TASK DIRECTIONS: Leave out the pictures and copy each record below exactly.

-- Opening Marker --

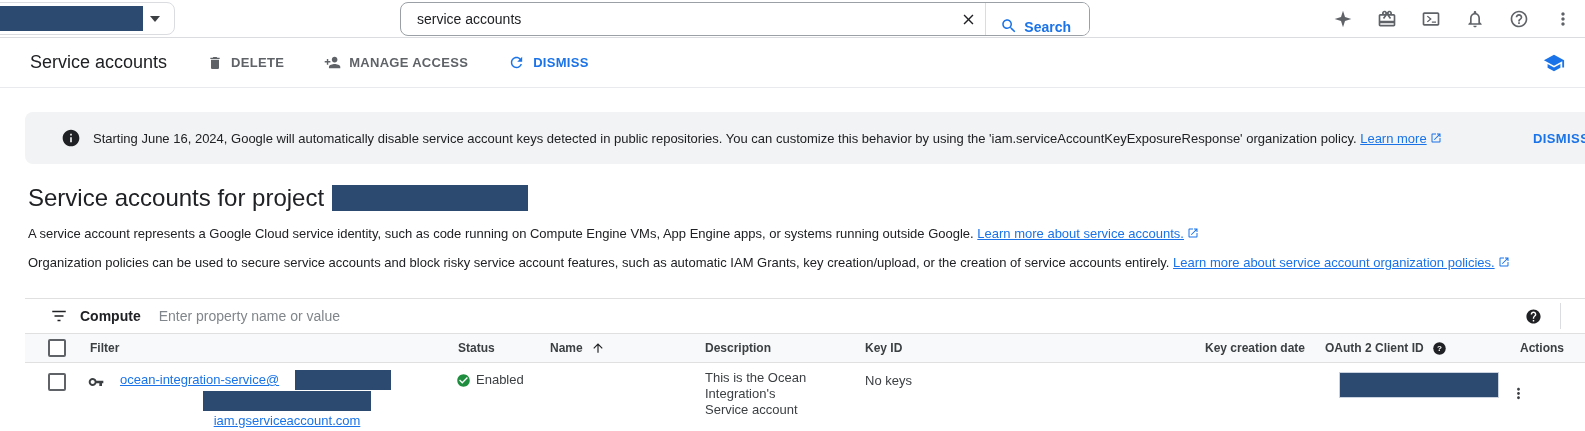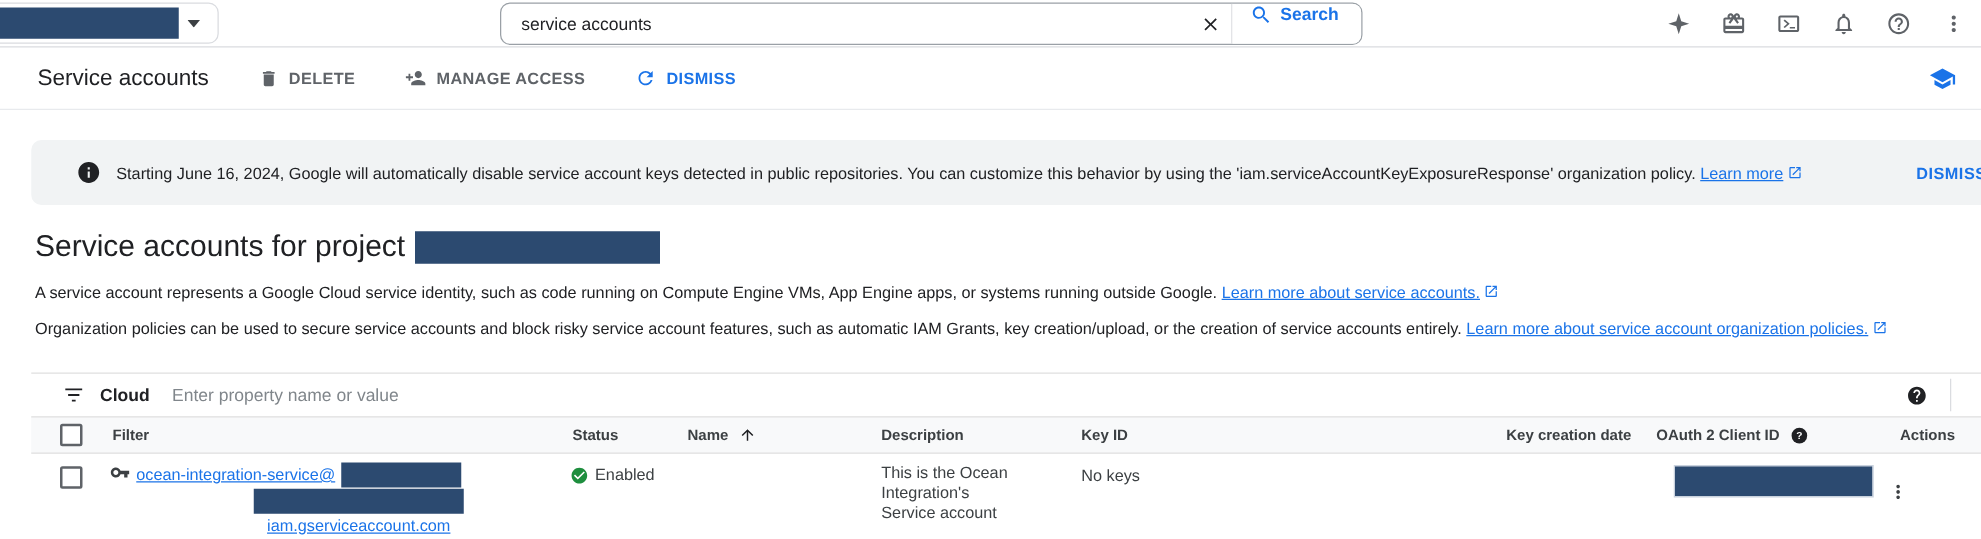"Search" .search-btn { align-items: flex-start -> flex-end }
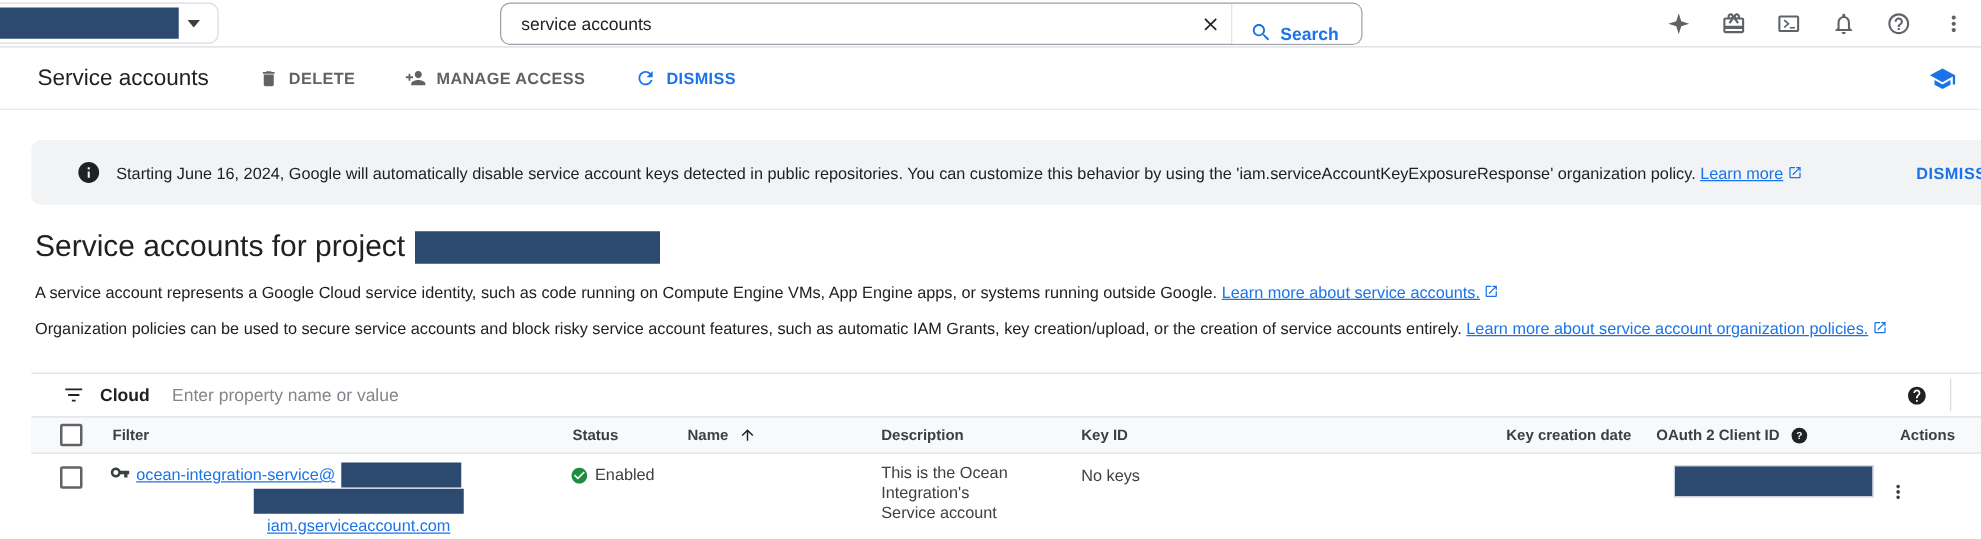"Cloud" span.filter-label { text: Cloud -> Compute }
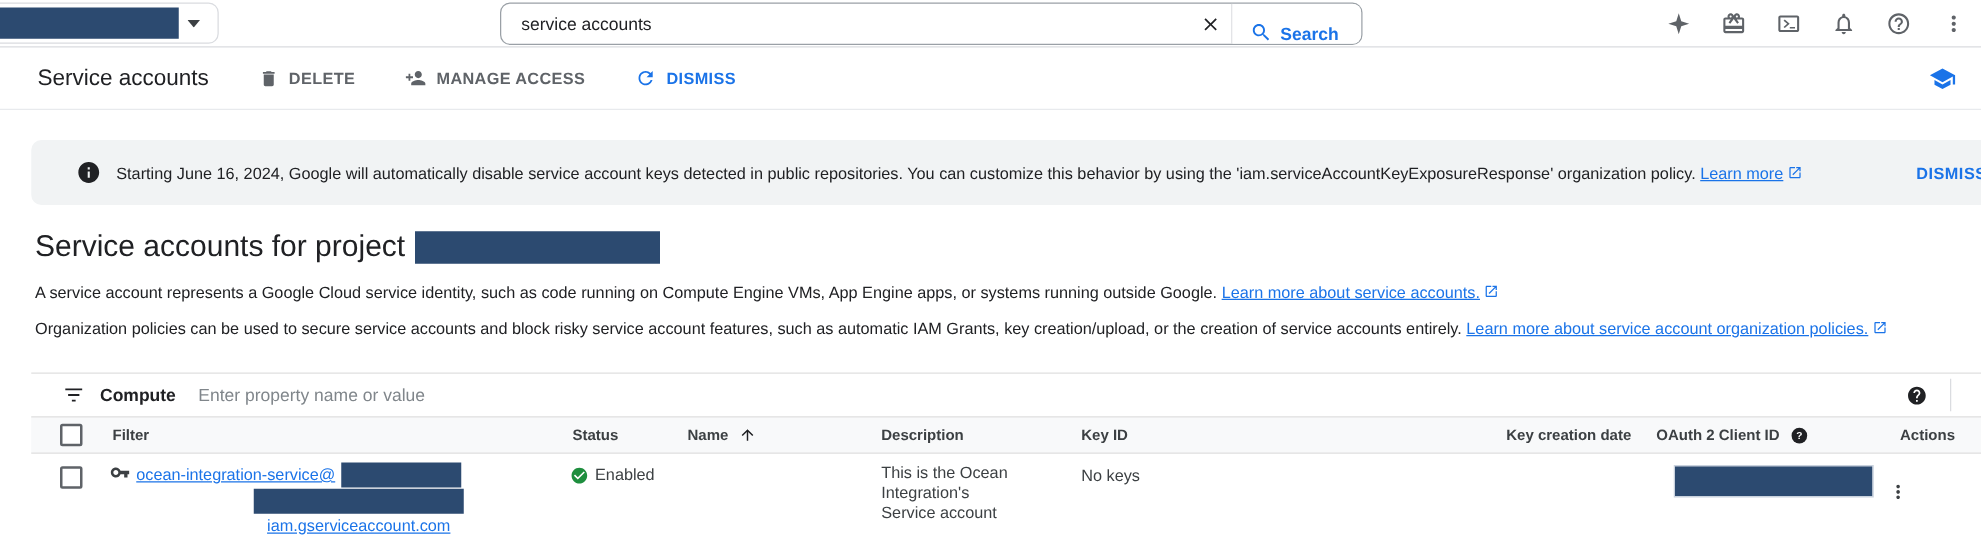"ocean-integration-service@" .email-l1 { align-items: flex-start -> flex-end; gap: 5px -> 16px }
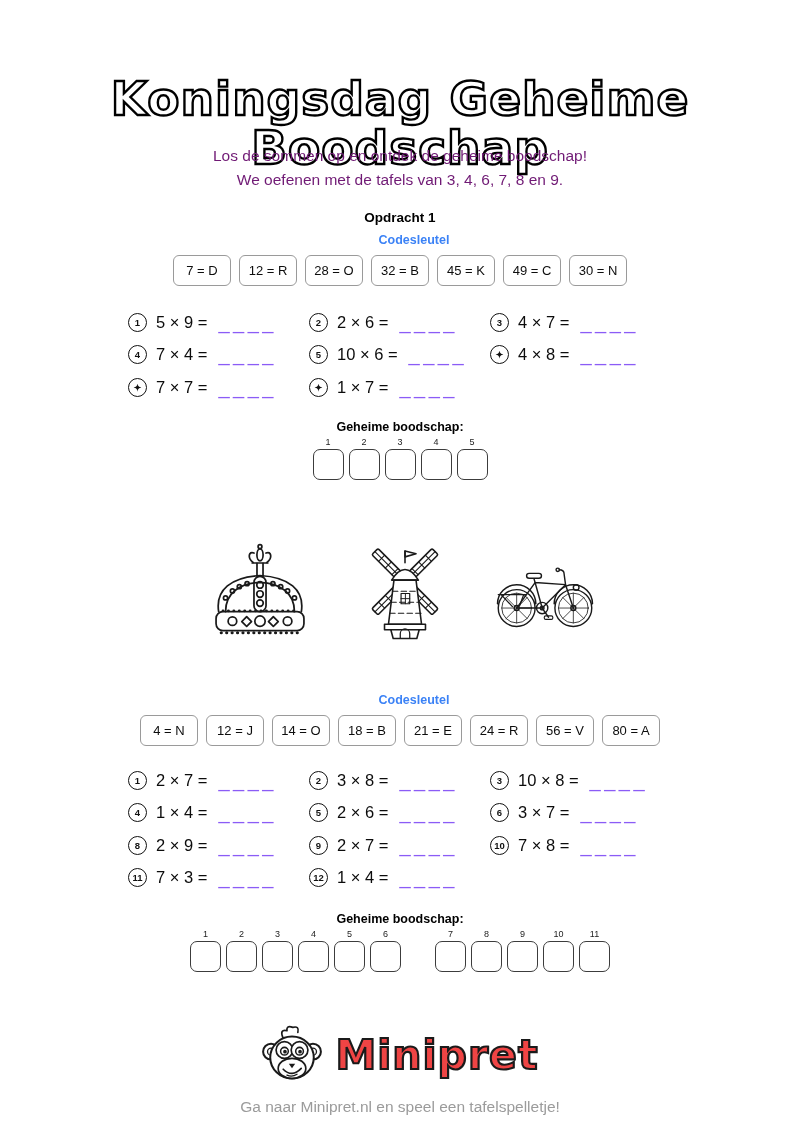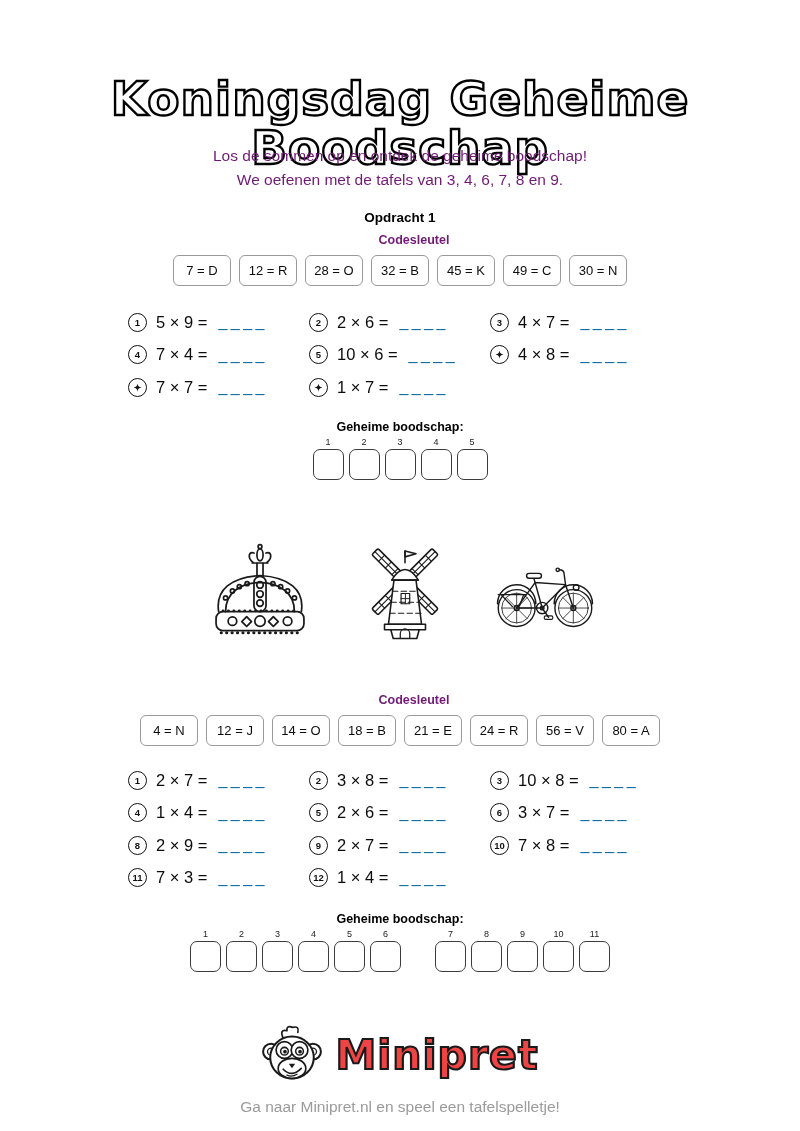"Codesleutel" .codesleutel-h { color: #701a75 -> #3b82f6 }
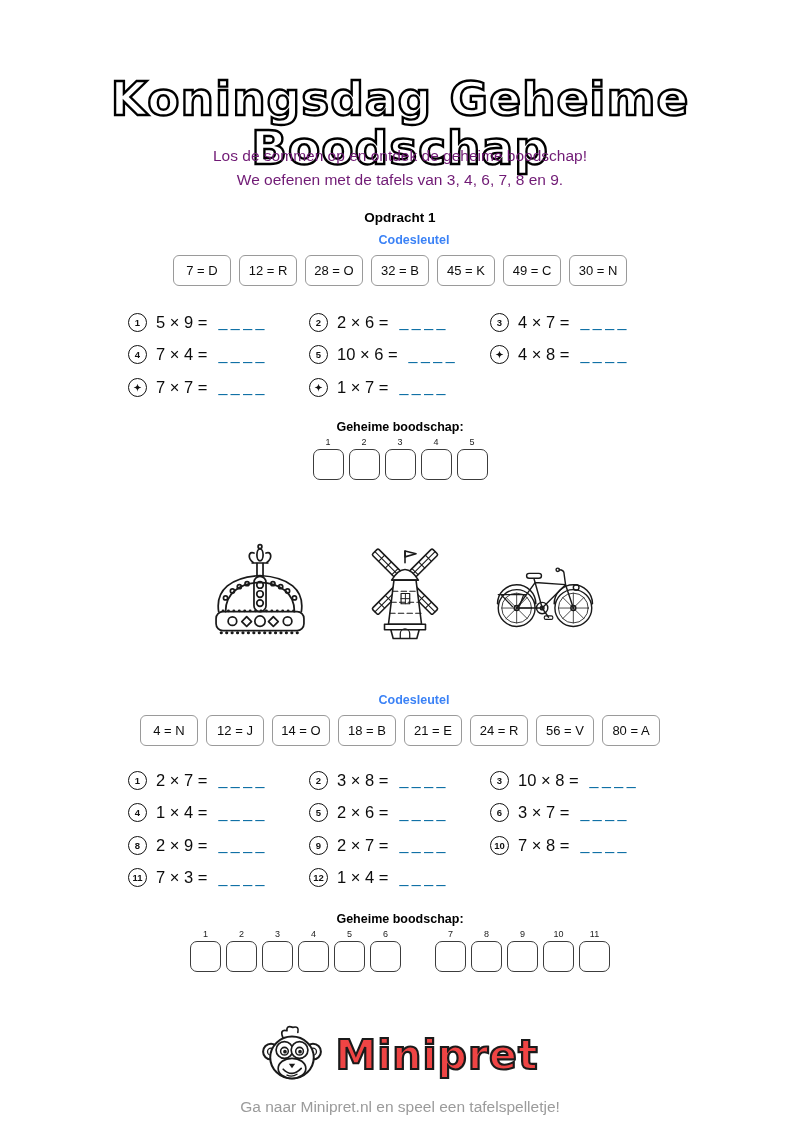"____" .blank { color: #0369a1 -> #8b5cf6; font-size: 16px -> 20px }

-- Closing Marker --

WRITTEN ANSWER:
"Search" .search-btn { align-items: flex-start -> flex-end }
"Cloud" span.filter-label { text: Cloud -> Compute }
"ocean-integration-service@" .email-l1 { align-items: flex-start -> flex-end; gap: 5px -> 16px }
"Codesleutel" .codesleutel-h { color: #701a75 -> #3b82f6 }
"____" .blank { color: #0369a1 -> #8b5cf6; font-size: 16px -> 20px }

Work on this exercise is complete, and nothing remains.